§ PROBLEM DETAILS
A verbatim copy of the lines starting at the one with "Canada Label.: 1 x 4.50 = 4.50 -> none" and ending at the last line below is required; include nothing else.

----

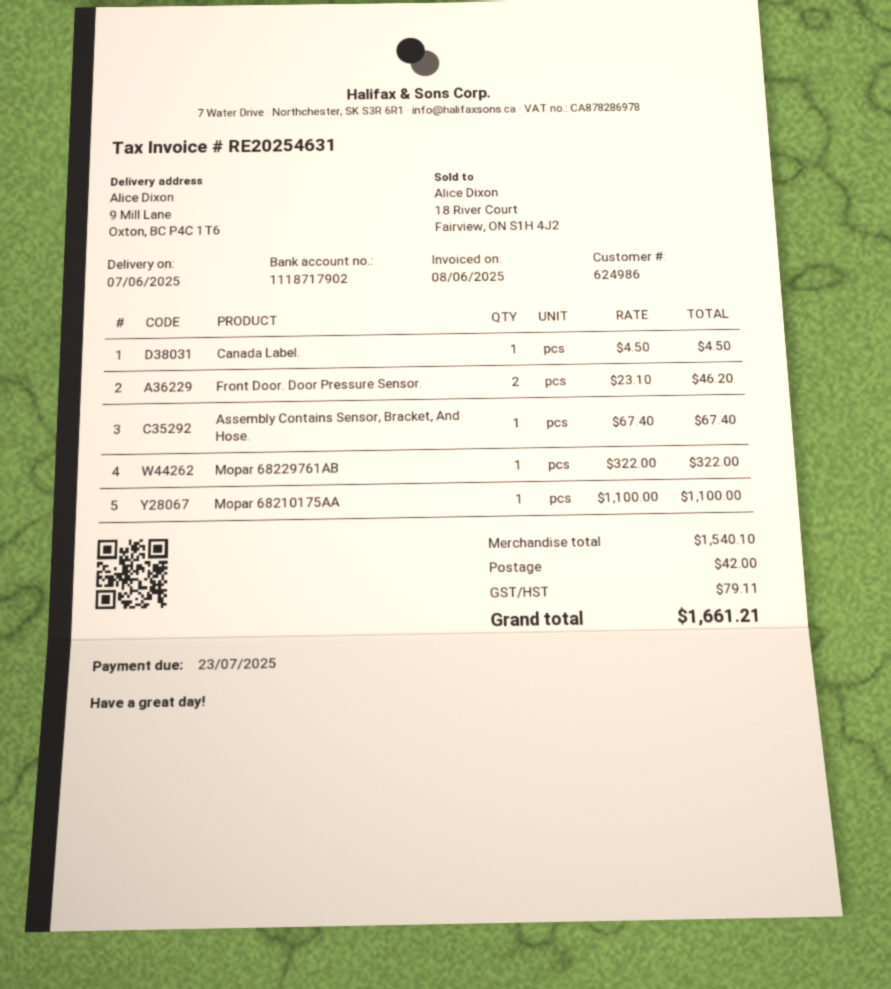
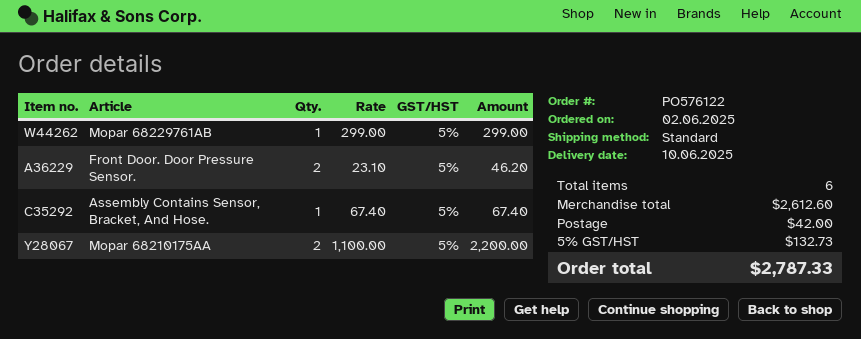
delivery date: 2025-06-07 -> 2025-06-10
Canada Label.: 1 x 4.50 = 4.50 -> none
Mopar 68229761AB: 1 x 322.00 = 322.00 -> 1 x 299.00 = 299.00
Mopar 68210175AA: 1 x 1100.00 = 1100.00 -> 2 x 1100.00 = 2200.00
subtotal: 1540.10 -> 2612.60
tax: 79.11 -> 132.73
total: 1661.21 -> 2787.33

----

§ RESPONSE TO THE TASK
Canada Label.: 1 x 4.50 = 4.50 -> none
Mopar 68229761AB: 1 x 322.00 = 322.00 -> 1 x 299.00 = 299.00
Mopar 68210175AA: 1 x 1100.00 = 1100.00 -> 2 x 1100.00 = 2200.00
subtotal: 1540.10 -> 2612.60
tax: 79.11 -> 132.73
total: 1661.21 -> 2787.33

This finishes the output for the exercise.